We're hiring a full-time AI Engineer to own the prompts, agents, evals, and pipelines behind user-facing features that ship to users.

You'll take product requirements and turn them into working prompts, agents, and pipelines. You'll evaluate them rigorously, iterate until they're production-ready, and keep improving them once they ship. This role sits at the intersection of product and platform: you decide what the AI should do, prove it works, and get it in front of users.

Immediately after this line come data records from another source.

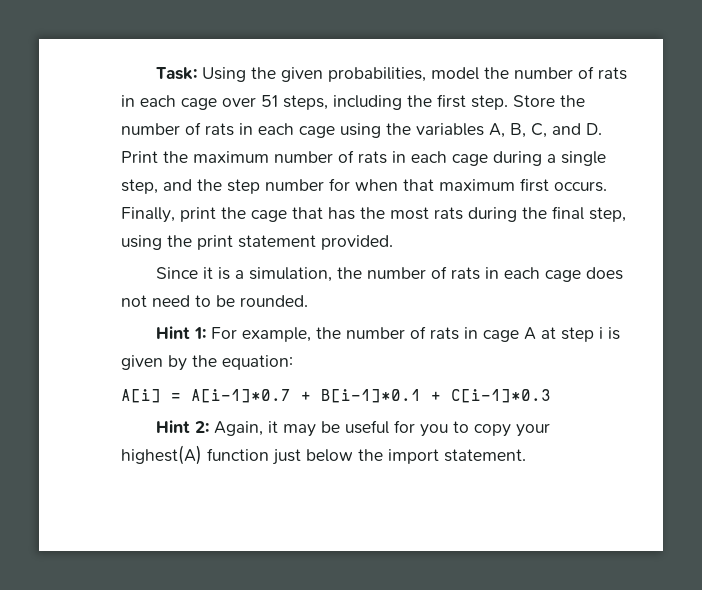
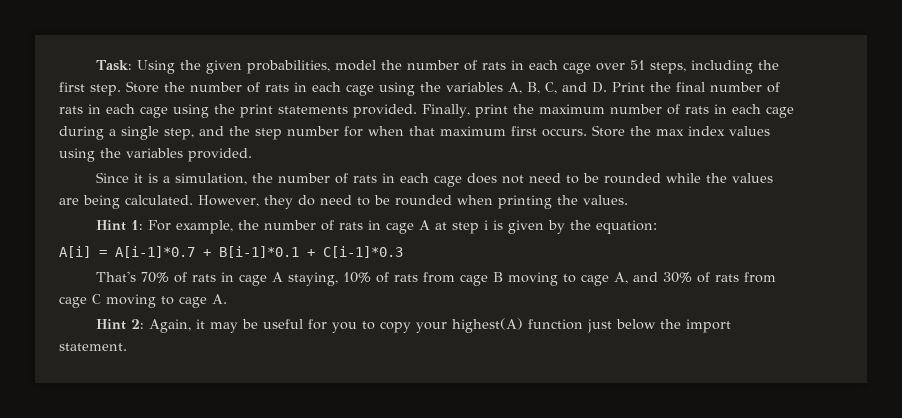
- Store the number of rats in each cage using the variables A, B, C, and D. Print the maximum number of rats in each cage during a single step, and the step number for when that maximum first occurs.
+ Store the number of rats in each cage using the variables A, B, C, and D. Print the final number of rats in each cage using the print statements provided. Finally, print the maximum number of rats in each cage during a single step, and the step number for when that maximum first occurs.
- Finally, print the cage that has the most rats during the final step, using the print statement provided.
+ Store the max index values using the variables provided.
- Since it is a simulation, the number of rats in each cage does not need to be rounded.
+ Since it is a simulation, the number of rats in each cage does not need to be rounded while the values are being calculated. However, they do need to be rounded when printing the values.
+ That's 70% of rats in cage A staying, 10% of rats from cage B moving to cage A, and 30% of rats from cage C moving to cage A.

Because we're an early-stage company moving fast, we're looking for someone who can work quickly through ambiguous AI problems, measure output quality, and ship only when the system is reliable enough for production. This is an in-person role, 5 days a week in our office. The ability to tell the difference between "looks good in the demo" and "works in production" is essential.

Key Responsibilities

Build new AI features end to end, from prototype to production.
Improve AI output quality through prompt engineering, model selection, retrieval, and evaluation.
Design and run evals that measure real output quality, not just first impressions.
Iterate fast on prompts, agent designs, and orchestration patterns.
Partner with the Product Engineer to translate requirements into AI features that actually work.
Partner with the AI Platform team to land features on solid infrastructure.
Evaluate new models, tools, and techniques when they improve quality, latency, cost, or reliability.

What We Are Looking For

Hands-on experience building LLM-powered features that shipped to real users
Production engineering chops in TypeScript/Node (primary, especially in AWS Lambda) and/or Python
Experience with multiple LLM providers such as Anthropic, OpenAI, Google Vertex, AWS Bedrock, or similar
Practical judgment in prompt engineering, retrieval, and agent design, backed by evaluation results
Track record of building evaluation systems that actually catch regressions
Solid software engineering fundamentals: you can write production code, not just notebooks

Nice to Have

Experience with provider-abstraction libraries for multi-LLM workflows
Familiarity with pgvector or other vector retrieval systems
Experience with post-training or fine-tuning
Experience deploying AI features on AWS Lambda, ECS Fargate, or similar
Background in ML, NLP, or applied research
Experience with structured output, function calling, and tool use at scale
Experience with Anyscale Ray or similar distributed compute frameworks for batch inference, eval pipelines, or scaling agent workloads
Open source contributions in the LLM or agent tooling space

About Fluency

Fluency builds a platform that captures how work actually happens inside large organizations, measures productivity and process conformance, and analyzes where AI can do the work.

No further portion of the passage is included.